(Screenshot and code edit data)
-=-=-
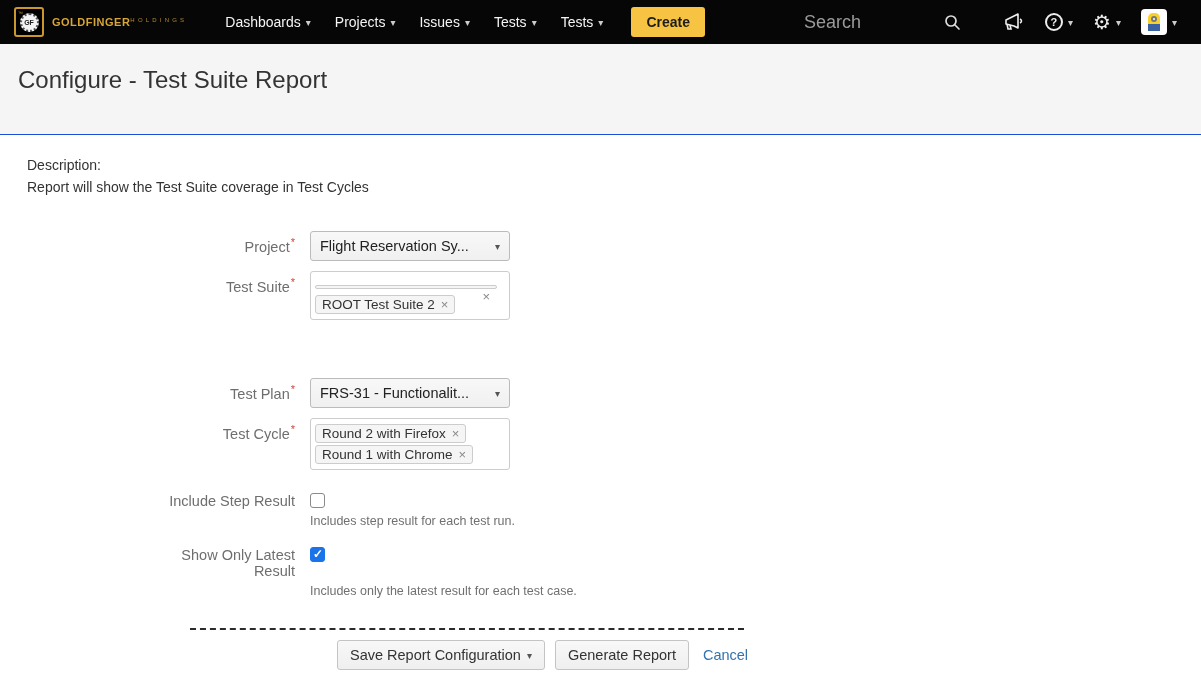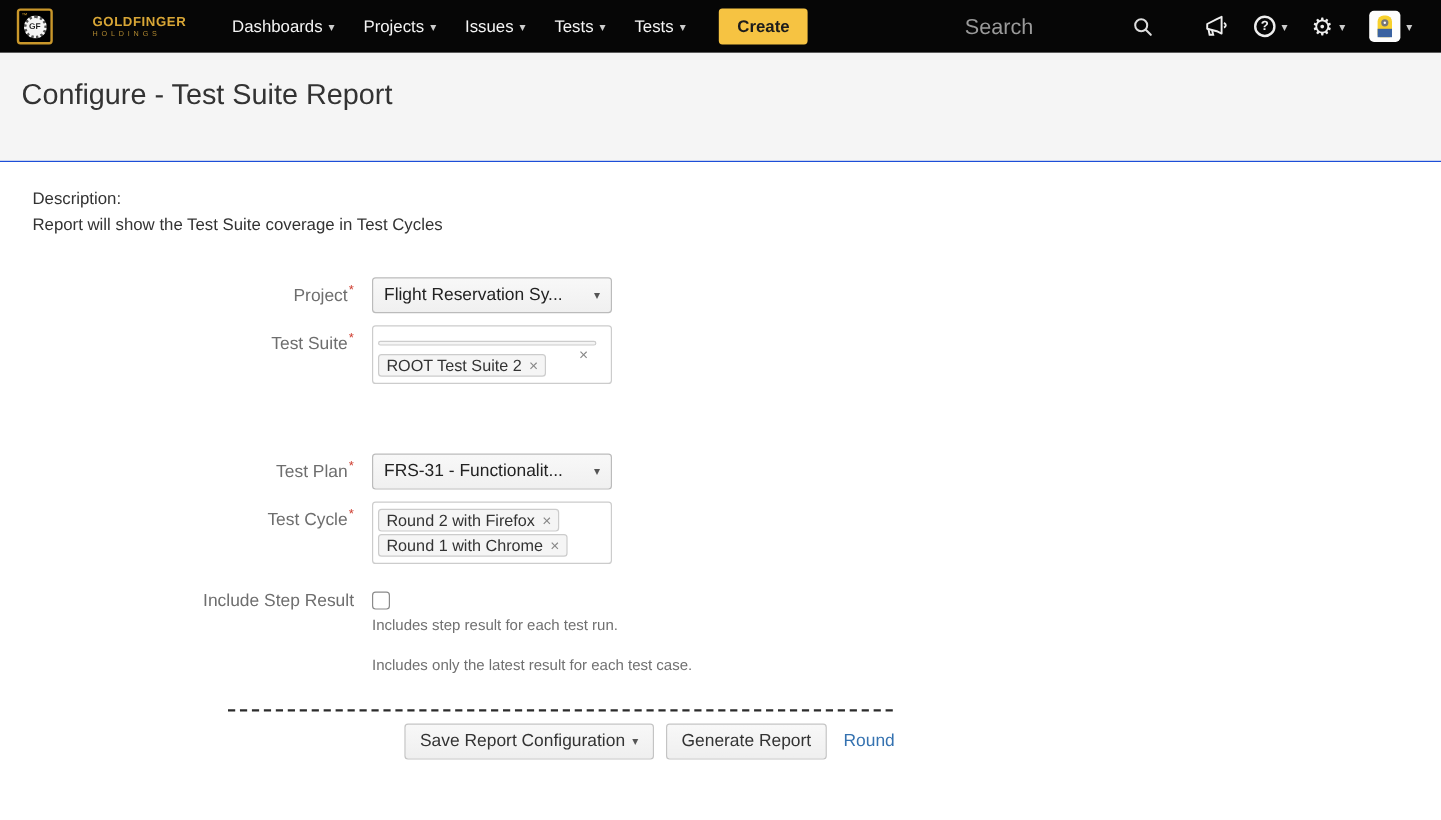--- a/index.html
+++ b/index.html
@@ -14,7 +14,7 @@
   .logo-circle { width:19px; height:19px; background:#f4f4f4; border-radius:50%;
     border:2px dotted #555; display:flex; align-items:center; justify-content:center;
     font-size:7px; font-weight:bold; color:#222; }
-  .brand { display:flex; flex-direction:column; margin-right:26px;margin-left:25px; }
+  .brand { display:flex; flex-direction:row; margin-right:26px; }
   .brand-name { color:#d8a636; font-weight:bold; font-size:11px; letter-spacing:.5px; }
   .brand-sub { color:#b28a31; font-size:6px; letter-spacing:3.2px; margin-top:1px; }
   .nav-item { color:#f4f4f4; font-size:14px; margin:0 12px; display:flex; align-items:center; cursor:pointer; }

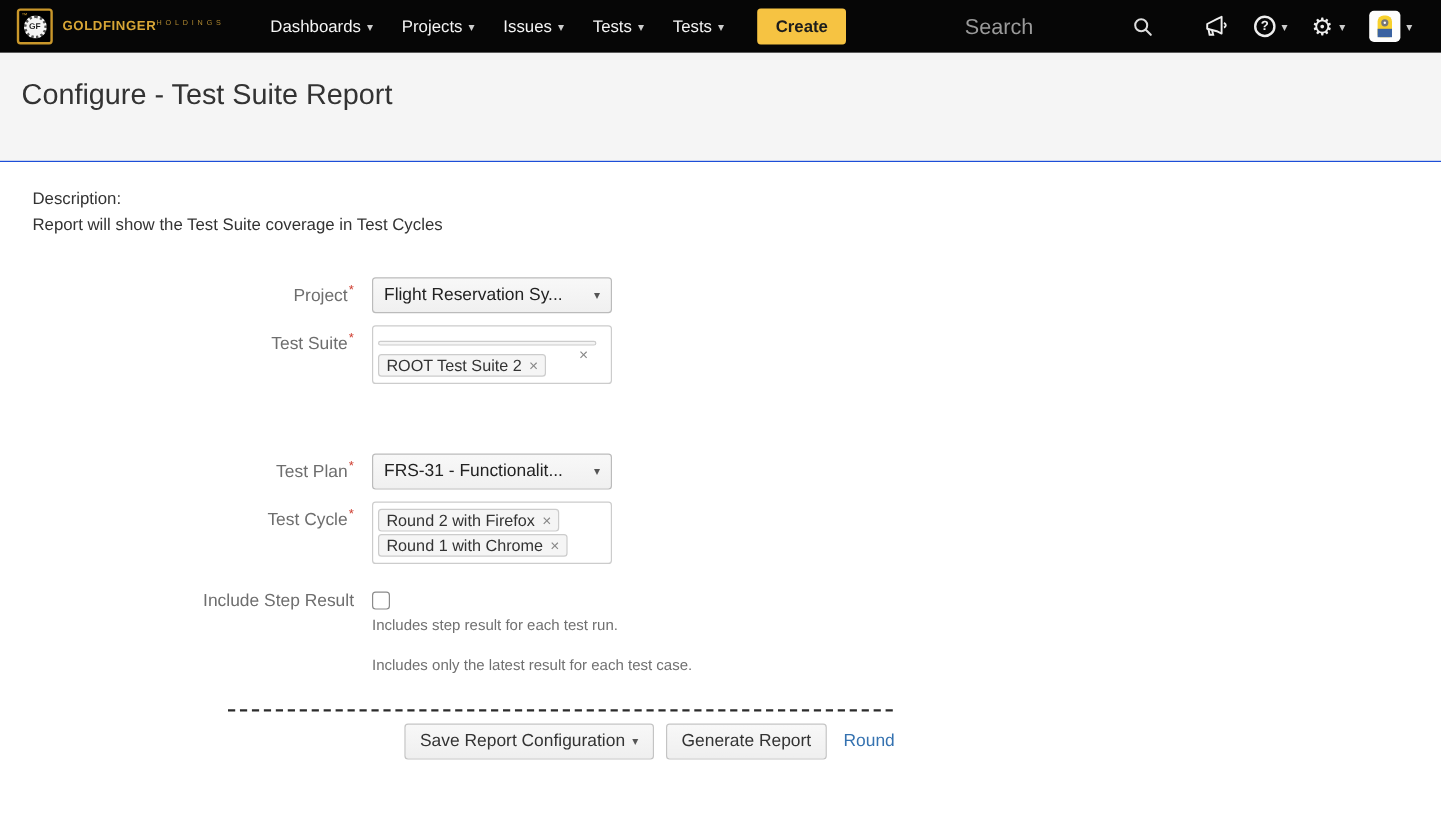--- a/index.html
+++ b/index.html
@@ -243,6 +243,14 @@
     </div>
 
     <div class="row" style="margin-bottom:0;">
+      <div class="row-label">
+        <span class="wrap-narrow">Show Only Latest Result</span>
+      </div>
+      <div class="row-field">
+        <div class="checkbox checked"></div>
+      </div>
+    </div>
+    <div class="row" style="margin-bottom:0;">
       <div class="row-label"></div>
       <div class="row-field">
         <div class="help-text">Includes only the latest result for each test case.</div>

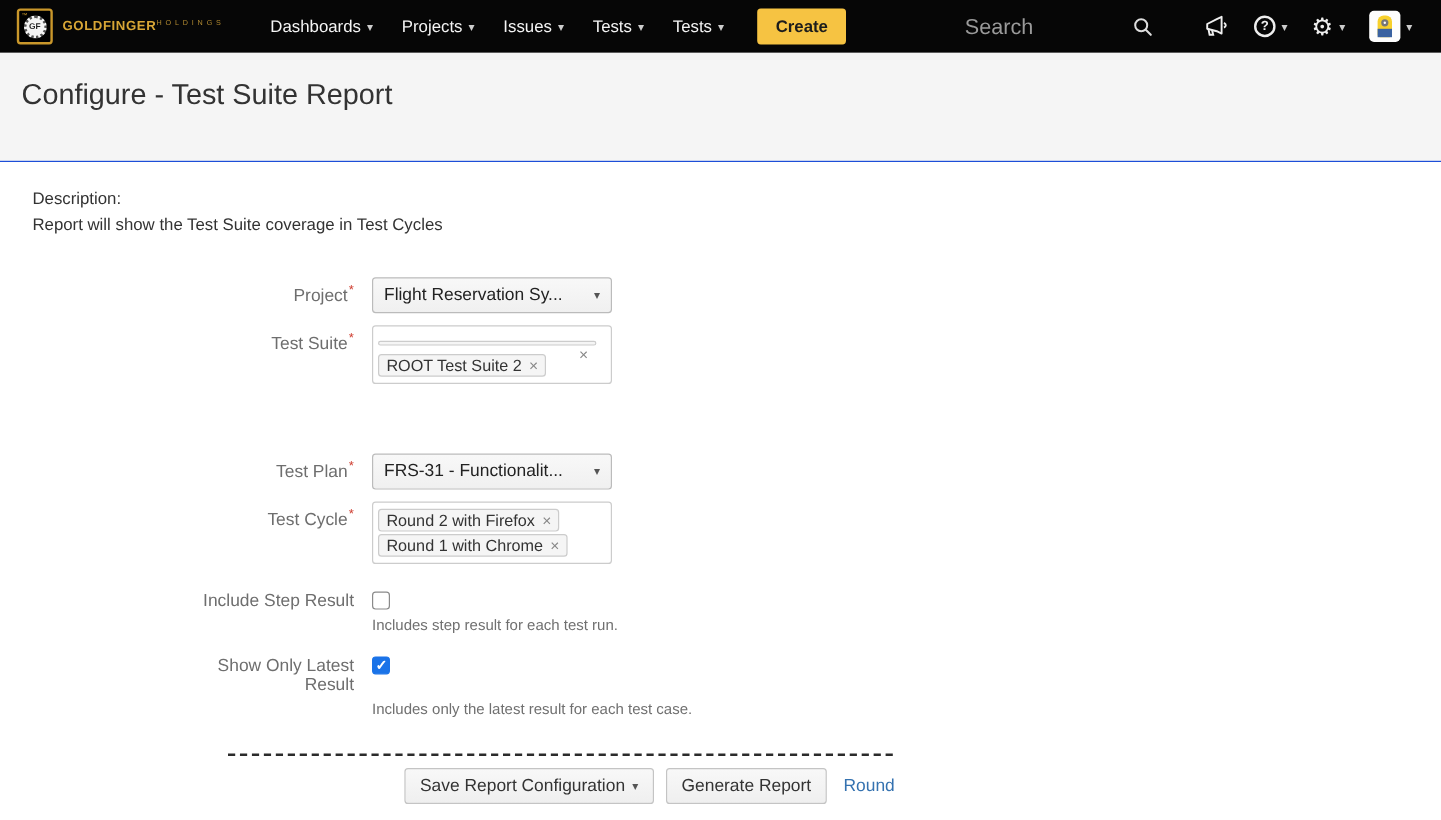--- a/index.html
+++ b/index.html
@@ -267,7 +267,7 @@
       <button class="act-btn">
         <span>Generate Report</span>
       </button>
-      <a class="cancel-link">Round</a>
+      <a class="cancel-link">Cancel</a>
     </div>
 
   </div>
-=-=-
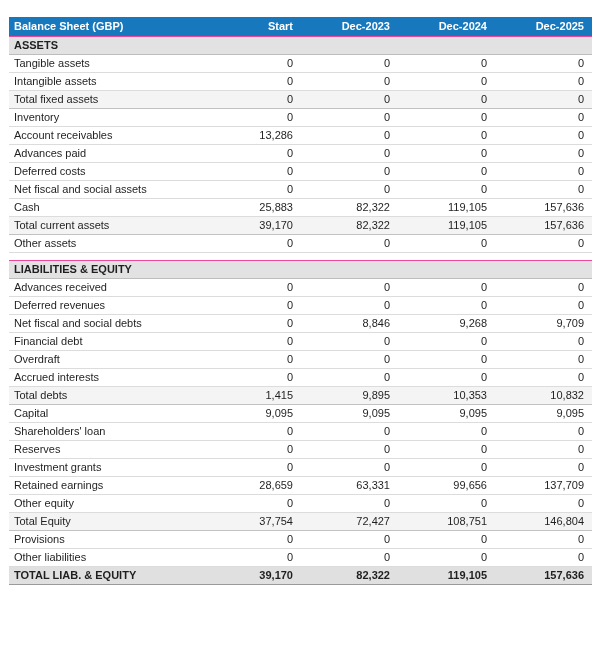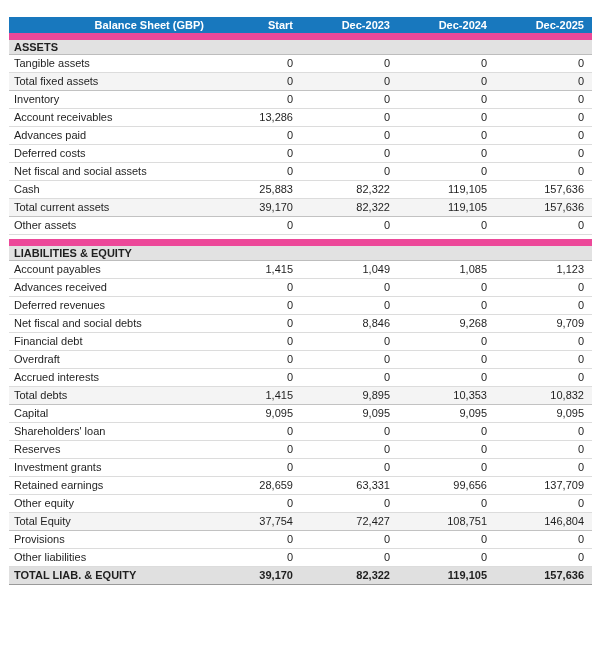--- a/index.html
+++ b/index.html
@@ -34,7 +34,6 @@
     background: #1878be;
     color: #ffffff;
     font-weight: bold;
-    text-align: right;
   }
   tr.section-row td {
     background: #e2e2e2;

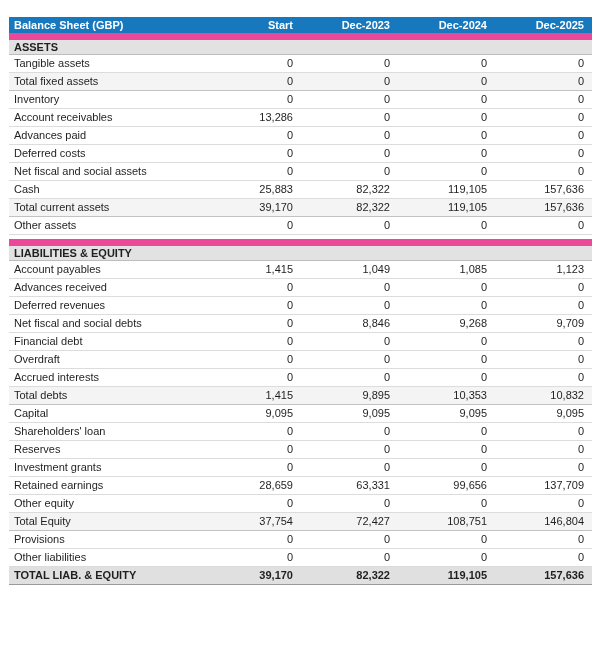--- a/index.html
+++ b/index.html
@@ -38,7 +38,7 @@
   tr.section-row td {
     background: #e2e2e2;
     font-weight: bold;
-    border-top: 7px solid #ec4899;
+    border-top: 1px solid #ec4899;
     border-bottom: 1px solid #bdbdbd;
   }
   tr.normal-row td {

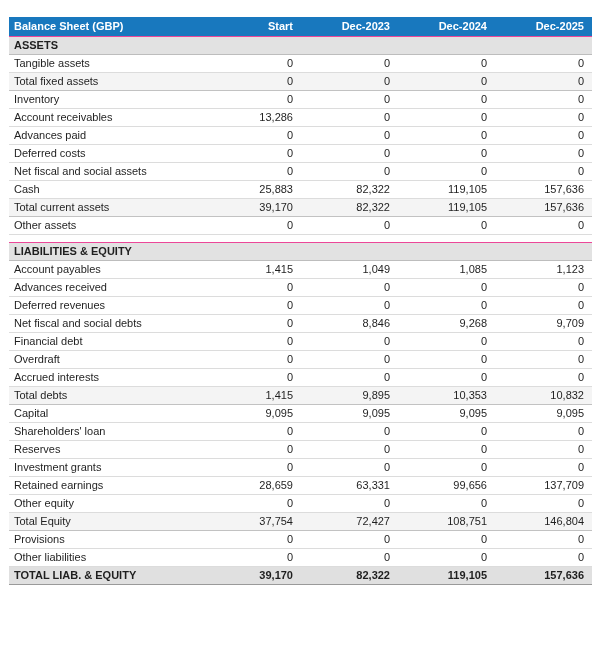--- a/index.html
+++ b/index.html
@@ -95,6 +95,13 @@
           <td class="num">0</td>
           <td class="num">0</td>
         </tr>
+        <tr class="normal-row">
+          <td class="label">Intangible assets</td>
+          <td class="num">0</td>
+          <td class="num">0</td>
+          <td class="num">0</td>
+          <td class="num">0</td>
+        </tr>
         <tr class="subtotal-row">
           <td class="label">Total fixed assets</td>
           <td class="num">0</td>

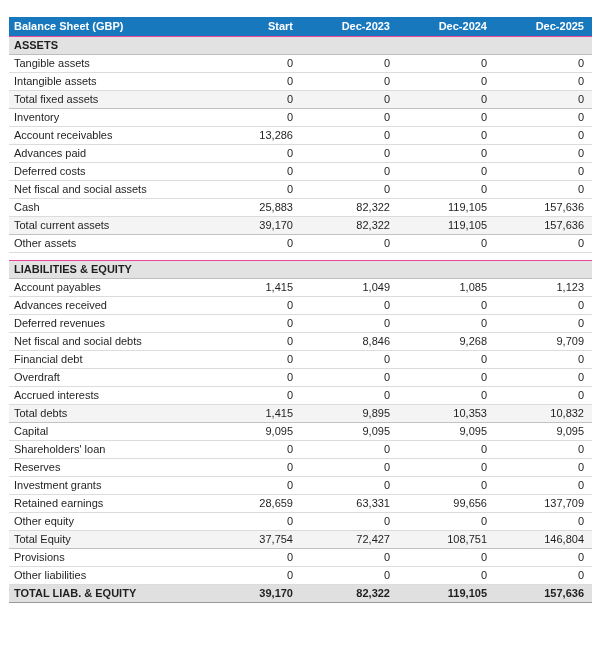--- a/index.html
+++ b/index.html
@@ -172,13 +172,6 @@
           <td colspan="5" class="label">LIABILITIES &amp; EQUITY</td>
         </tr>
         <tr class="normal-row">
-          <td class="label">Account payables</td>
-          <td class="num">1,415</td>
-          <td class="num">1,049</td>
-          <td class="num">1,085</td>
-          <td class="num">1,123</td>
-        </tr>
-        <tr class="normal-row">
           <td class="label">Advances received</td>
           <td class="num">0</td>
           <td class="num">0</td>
-=-=-
▶ [Aim of the task]:
Note every line above where the string "text" shows up, and copy those lines.

▶ [Response to this exercise]:
         <div class="help-text">Includes only the latest result for each test case.</div>
-    text-align: right;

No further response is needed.